“Olivia Salter.” Bryan looked at him. “Why these two?”
“They were the first. I figure maybe he made a mistake early on, we just haven’t caught it yet.”
Jack stood up from his chair. He moved Shana’s box to the floor and then hefted Olivia’s onto the table. Hers was heavier because it contained a pair of ten-pound hand weights.
Jack removed the lid and slid the box toward Bryan. “Take a look. Tell me if anything jumps out.”
Bryan reached for a file folder that contained the crime scene photos. As he slowly sifted through them, Jack used his gloved hand to pick up the bag with one of the hand weights.
Olivia’s attacker had surprised her in her bedroom after she stepped out of the shower. They’d struggled on the floor, and he’d grabbed the hand weight from under her bed and hit her in the face with it, knocking out a tooth.
Like Shana’s ID card, the hand weight had been sent to the lab, but no prints or DNA from the UNSUB had been recovered.
Jack replaced the weight and picked up an envelope containing a carpet sample. He remembered standing in that bedroom as a crime scene tech used a utility knife to carve out the square.
“Where’d the blood on the carpet come from?” Bryan asked.
“Olivia.”
“No, I know. I’ve read the report. I meant was it from when he hit her?”
“Yeah. He knocked her tooth out.”
Jack glanced at the photos in Bryan’s hands and saw that he’d come to the picture of the faint shoeprint from the kitchen floor near the back door.
“Size twelve, right?” Bryan held up the photo.
“Yeah. Different shoe than the recent one.”
At Evelyn Wood’s house back in November, he’d been wearing size twelve Adidas sneakers.
Jack studied the photograph. The dirty shoeprint had prompted detectives to search the creek bed near Olivia’s house, where they’d discovered a hide. It was a carefully selected spot, camouflaged from view but offering an unobstructed line of sight to Olivia’s back porch and her bedroom window.

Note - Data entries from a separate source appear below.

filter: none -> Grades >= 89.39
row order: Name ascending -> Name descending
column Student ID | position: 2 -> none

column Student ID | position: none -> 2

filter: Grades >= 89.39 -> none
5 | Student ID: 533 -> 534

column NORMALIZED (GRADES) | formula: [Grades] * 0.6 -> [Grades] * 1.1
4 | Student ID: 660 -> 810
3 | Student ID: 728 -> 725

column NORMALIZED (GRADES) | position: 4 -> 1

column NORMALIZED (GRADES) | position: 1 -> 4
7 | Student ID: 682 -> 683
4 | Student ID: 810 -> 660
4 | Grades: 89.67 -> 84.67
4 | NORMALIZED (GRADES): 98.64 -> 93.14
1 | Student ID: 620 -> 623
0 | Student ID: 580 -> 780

“He watched her,” Bryan muttered.
“Every time. That’s his MO.”
Bryan frowned down at the photo. Then he flipped back through to the shoeprint on the kitchen tile.
“Where do you think he finds them?” Bryan asked.
Frustration needled Jack. “I wish I knew.”
For years, Jack had been trying to figure it out. They’d compared the victims’ daily routines, hoping to discover a connection. But they hadn’t come up with anything. All the victims—with the exception of Amber Novak in San Antonio—lived in what could loosely be called “central Austin.” But Jack hadn’t been able to find a place where their paths intersected. They didn’t frequent the same gym or grocery store or coffee shop. Two victims were students, the others were young professionals. Some were single, some had boyfriends, one had a husband.
In each case where there was a man in the picture, the attack had occurred when he was out of town.
Which told Jack he didn’t just watch the victims. He surveilled them. He followed them and studied them and conducted elaborate reconnaissance. He figured out when they left for work and came home and liked to exercise. He slipped into their homes when they left doors unlocked—possibly even while they were there—and gathered information. He learned floor plans. He unlocked seldom-used doors to make entry easier. He picked up spare keys and collected souvenirs—lingerie, jewelry, photographs. Whatever caught his interest, he helped himself.
Jack had no doubt that right now, to this day, he had a stash somewhere, a collection of mementos from the women whose lives he had shredded. And he probably went through it from time to time.
Just like Jack came in here and combed through these boxes over and over.
“He’s sick, you know.” Bryan held up the picture of the creek bed behind Olivia’s place.
“I know. And I don’t give a shit.”
“You don’t care that he’s probably a mental case?”